Bringing music to Los Angeles’ most disenfranchised people isn’t just a do-good project. It’s about summoning the best in all of us, the core of our beings.
What does it mean that accomplished musicians perform for and even work with the most disenfranchised parts of society in Los Angeles? What do the musicians, music directors and educators expect to achieve when working with the homeless people on Skid Row and inmates in county jails?
It helps to consider how music is fundamental to the human condition. We see it in primitive versions of flutes dating back tens of thousands of years, invariably made from animal bones with holes cut into them, found in archaeological digs from China to Europe to the Middle East, Africa, the Americas and Australia. The didgeridoos of Australian aboriginals look much like alpenhorns of Switzerland and the vuvuzelas of South Africa. And every culture of the world uses the human voice as a musical instrument.
The reason music is so universal is probed by social scientists that observe such things as how music fosters community cooperation and cohesion. One study conducted out of the University of Cambridge (Tai-Chen Rabinowitch, et al. 2012) identified that interaction between individuals in a group (the study was on children) who experience music over the course of an academic year show higher emotional empathy. Other research (U. Nilsson, Orebro University, Sweden 2009) shows heart bypass surgery patients exposed to music have higher levels of serum oxytocin, a beneficial hormone, than those without music.
These studies explain much of what is intuitive. Music is very present in modern life; it’s been a central part of culture and commerce for a thousand years.
But music is not available to everyone. Disenfranchised communities may lack for music in their educational systems, the homeless have few possessions and no electricity, and the incarcerated have far more violent sounds available to them than the sounds of fine stringed instruments, bassoons, flutes and trumpets.
This is why programs such as Los Angeles’ Street Symphony are vital. The core of the program is about social justice by way of professional and emerging artists who work among the city’s homeless and incarcerated communities.
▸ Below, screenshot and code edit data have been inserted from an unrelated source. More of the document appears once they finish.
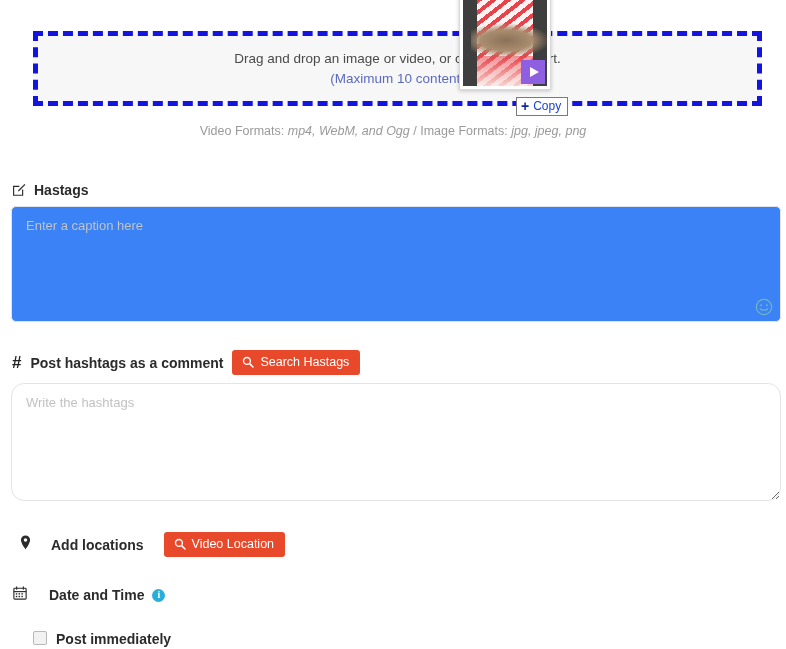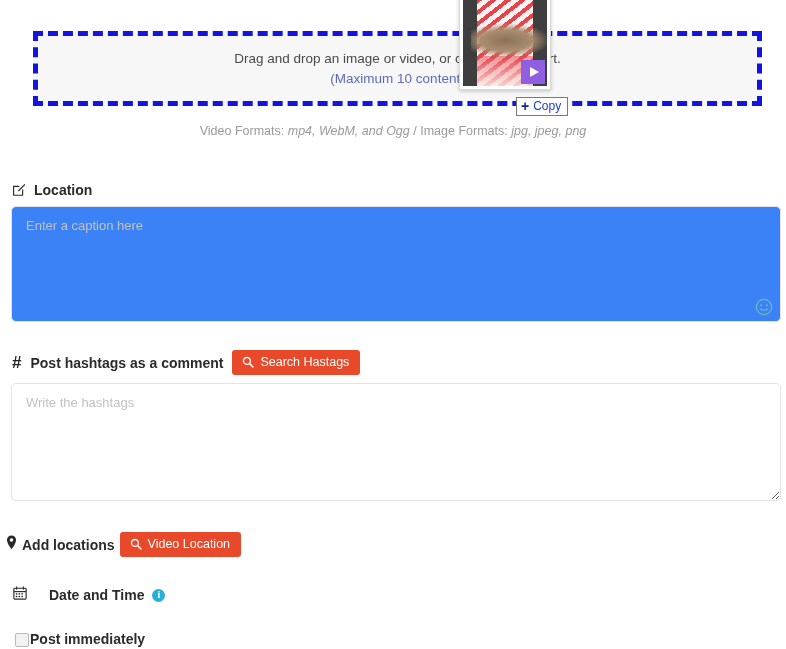"Location" span { text: Location -> Hastags }
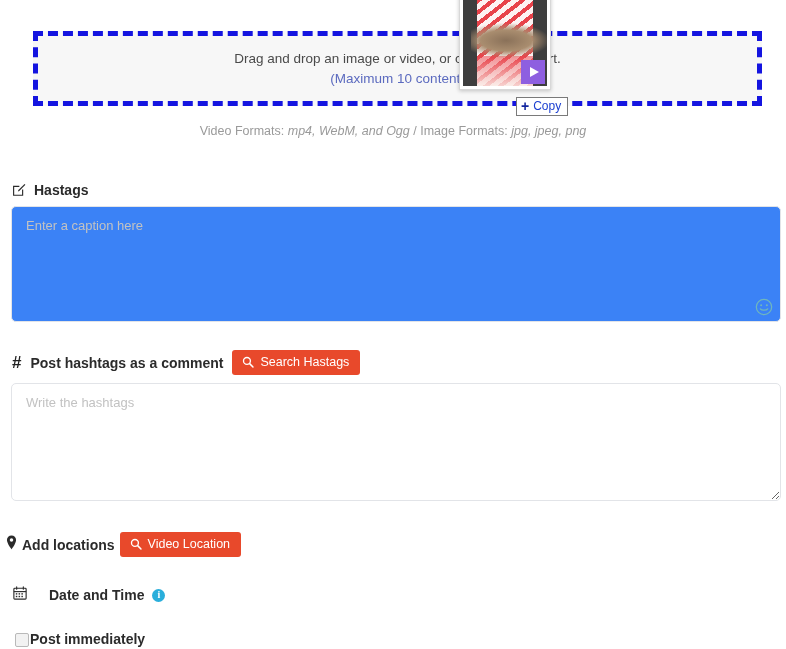"Write the hashtags" .hash-box { border-radius: 5px -> 13px }
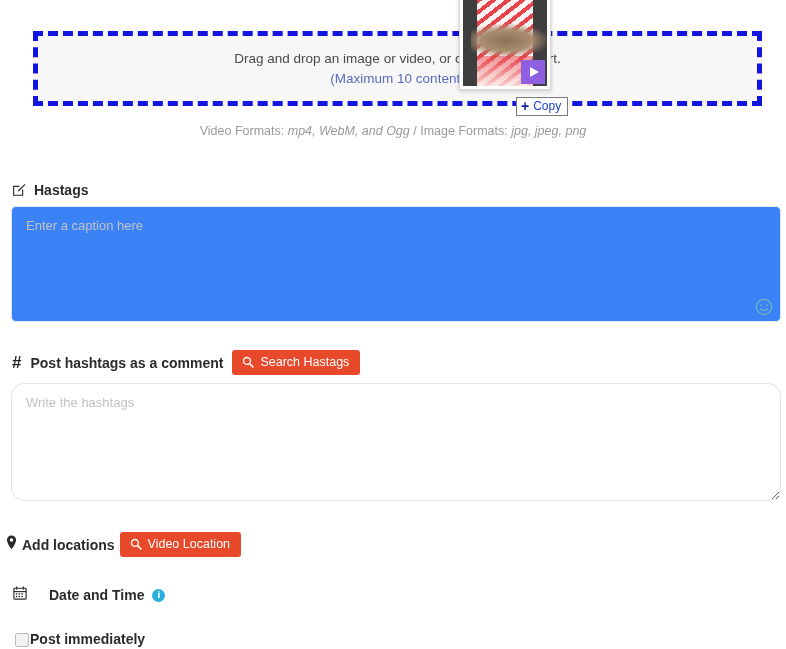"Add locations" .loc-head { gap: 5px -> 20px; left: 6px -> 20px }
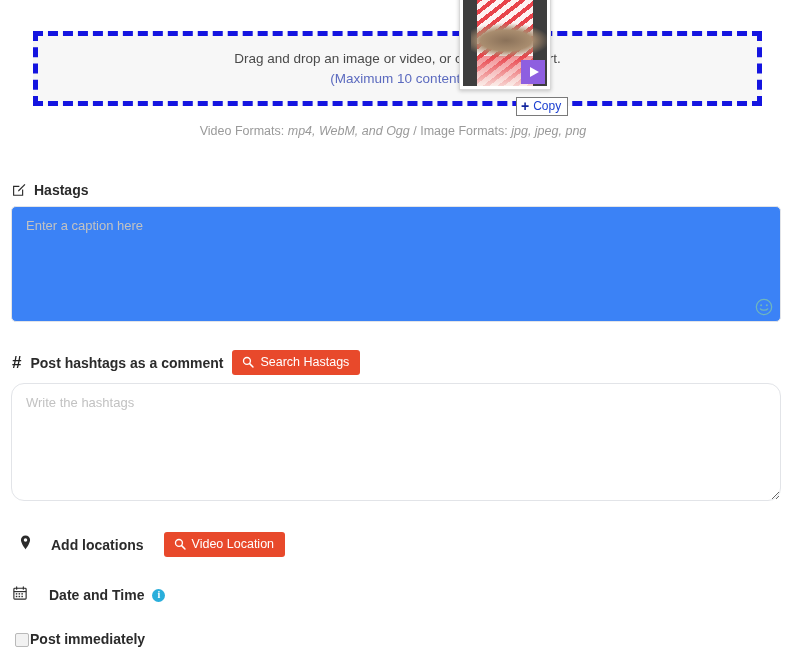"Post immediately" .post-now { align-items: flex-end -> flex-start; gap: 1px -> 9px; left: 15px -> 33px }
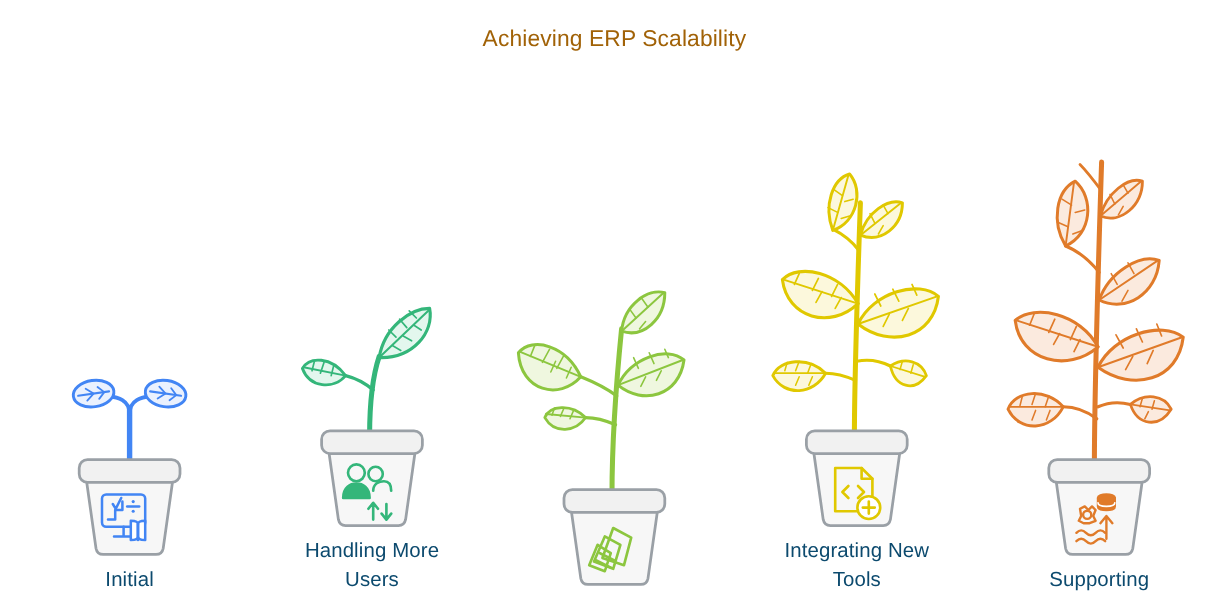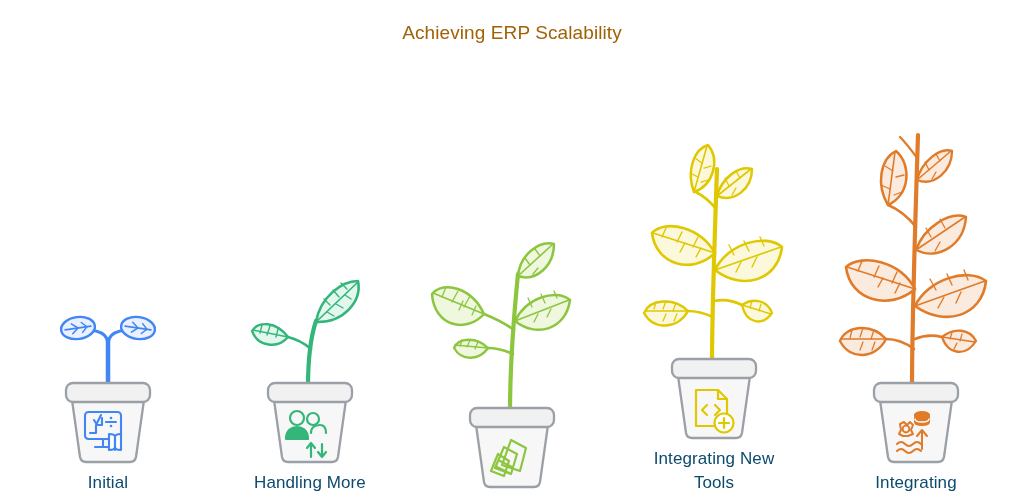"Users" span.lbl-line { html: none -> <span>Users</span> }
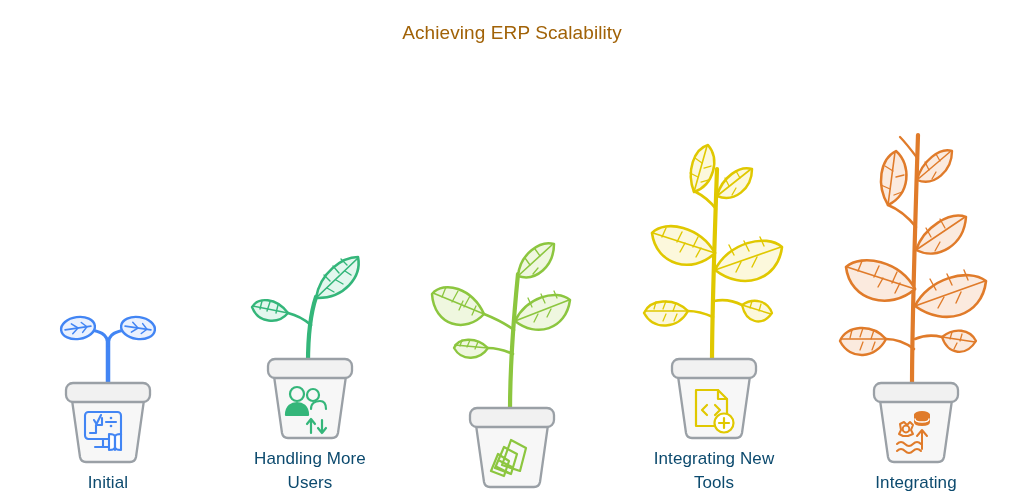"Integrating" span.lbl-line { text: Integrating -> Supporting }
Its mission statement includes, “all people deserve access to a creative and expressive life.”
Street Symphony programs, which were founded in 2011, include “Music With A Mission,” which entails monthly concerts at Skid Row shelters and county jails. It also includes The Messiah Project, where excerpts of Handel’s masterpiece are performed along with stories and performances from current and formerly homeless artists. The organization’s Daniel Chaney Fellows Program explores “citizen-artistry” with fellows who receive a year of intensive instruction in musical performance and the intersection of arts and social justice (fellows include Skid Row community members alongside university and conservatory graduating artists). Street Symphony also provides musical education to inmates at five Los Angeles County jails.